Wastage of Covid-19 vaccines is a major problem, the prime minister said, adding that it must be stopped at all costs. “A single wastage means not providing security to an individual,” he said. “Work out on your strategy on rural-urban specific way.”

India, which has been reeling under the second wave of the Covid-19 pandemic, has had a difficult time tackling the rise in infections. The country’s healthcare infrastructure took a beating amid an unprecedented surge in new cases, with depleting resources, including medical oxygen and drugs.

The current rise in infections has also been reported to affect the younger population more, an occurrence not recorded in the first wave of Covid-19 cases.

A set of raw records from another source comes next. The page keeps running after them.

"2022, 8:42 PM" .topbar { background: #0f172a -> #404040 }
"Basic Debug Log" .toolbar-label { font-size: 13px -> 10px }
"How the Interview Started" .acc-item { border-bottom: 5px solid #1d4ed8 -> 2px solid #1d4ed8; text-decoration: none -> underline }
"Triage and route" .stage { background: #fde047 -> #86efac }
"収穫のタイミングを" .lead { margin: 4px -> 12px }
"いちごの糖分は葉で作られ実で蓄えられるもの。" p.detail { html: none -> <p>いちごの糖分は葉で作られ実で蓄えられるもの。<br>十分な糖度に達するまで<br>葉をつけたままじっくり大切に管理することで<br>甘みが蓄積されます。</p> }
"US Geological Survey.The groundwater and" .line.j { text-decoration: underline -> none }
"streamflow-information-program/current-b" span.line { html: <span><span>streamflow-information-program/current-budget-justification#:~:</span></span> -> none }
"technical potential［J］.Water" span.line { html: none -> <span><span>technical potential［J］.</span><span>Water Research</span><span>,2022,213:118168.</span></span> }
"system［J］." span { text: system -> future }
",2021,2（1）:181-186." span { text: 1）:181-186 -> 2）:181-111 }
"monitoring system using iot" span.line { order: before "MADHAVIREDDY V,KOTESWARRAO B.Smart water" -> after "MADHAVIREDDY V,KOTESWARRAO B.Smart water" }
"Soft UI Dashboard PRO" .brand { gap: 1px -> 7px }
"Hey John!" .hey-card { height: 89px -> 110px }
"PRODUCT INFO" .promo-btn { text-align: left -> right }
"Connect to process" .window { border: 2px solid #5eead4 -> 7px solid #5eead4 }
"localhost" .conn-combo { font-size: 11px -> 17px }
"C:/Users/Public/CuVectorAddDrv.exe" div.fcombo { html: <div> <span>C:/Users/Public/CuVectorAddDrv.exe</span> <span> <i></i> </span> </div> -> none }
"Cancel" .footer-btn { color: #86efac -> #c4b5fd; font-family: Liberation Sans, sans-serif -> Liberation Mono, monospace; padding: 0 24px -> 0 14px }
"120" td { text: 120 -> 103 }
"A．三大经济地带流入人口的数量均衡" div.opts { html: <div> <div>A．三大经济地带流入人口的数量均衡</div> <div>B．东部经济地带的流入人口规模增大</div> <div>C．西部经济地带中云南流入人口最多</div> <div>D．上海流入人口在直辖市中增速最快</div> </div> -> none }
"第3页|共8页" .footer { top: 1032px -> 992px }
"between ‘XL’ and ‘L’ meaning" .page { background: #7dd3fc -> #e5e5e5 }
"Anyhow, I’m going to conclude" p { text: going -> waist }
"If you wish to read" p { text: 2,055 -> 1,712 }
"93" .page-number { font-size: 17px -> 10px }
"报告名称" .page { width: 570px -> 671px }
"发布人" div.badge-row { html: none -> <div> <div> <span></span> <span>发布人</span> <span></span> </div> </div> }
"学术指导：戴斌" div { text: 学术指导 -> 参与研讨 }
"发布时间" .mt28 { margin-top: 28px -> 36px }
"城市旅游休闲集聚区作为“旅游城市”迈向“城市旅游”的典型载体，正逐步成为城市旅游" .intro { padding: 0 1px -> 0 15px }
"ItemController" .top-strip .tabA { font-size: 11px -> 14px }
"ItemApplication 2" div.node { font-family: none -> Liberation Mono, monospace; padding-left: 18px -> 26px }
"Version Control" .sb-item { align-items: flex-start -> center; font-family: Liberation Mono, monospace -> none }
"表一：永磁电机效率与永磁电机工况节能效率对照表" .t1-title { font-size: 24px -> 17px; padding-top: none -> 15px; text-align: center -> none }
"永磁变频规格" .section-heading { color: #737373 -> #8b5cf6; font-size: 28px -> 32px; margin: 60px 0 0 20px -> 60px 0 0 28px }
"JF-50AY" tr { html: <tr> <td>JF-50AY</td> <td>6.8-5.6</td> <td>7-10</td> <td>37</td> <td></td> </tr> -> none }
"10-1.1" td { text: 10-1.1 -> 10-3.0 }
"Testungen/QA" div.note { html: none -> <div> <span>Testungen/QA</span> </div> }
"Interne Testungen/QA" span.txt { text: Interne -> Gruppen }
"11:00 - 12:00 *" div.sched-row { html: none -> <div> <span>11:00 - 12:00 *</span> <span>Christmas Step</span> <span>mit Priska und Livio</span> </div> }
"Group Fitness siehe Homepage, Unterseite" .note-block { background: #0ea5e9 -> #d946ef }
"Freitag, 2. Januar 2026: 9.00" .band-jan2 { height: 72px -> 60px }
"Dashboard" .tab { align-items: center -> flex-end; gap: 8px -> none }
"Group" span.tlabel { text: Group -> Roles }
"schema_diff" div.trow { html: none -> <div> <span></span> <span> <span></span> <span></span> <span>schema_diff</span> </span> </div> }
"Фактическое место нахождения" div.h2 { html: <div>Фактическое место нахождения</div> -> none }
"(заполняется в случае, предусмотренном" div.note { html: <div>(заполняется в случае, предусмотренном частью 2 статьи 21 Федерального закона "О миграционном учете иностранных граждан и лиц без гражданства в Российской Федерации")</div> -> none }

The collapse in the healthcare systems, amid the second wave, first began in the national Capital Delhi and a few more states also reported a lack of medical facilities, including oxygen and certain drugs used to treat Covid-19 patients.

The country on Thursday recorded 2,76,110 new coronavirus cases, taking the total count of infections to 2,57,72,440 since the pandemic broke out in January 2020. The country’s toll rose to 2,87,122 as it registered 3,874 deaths in the last day.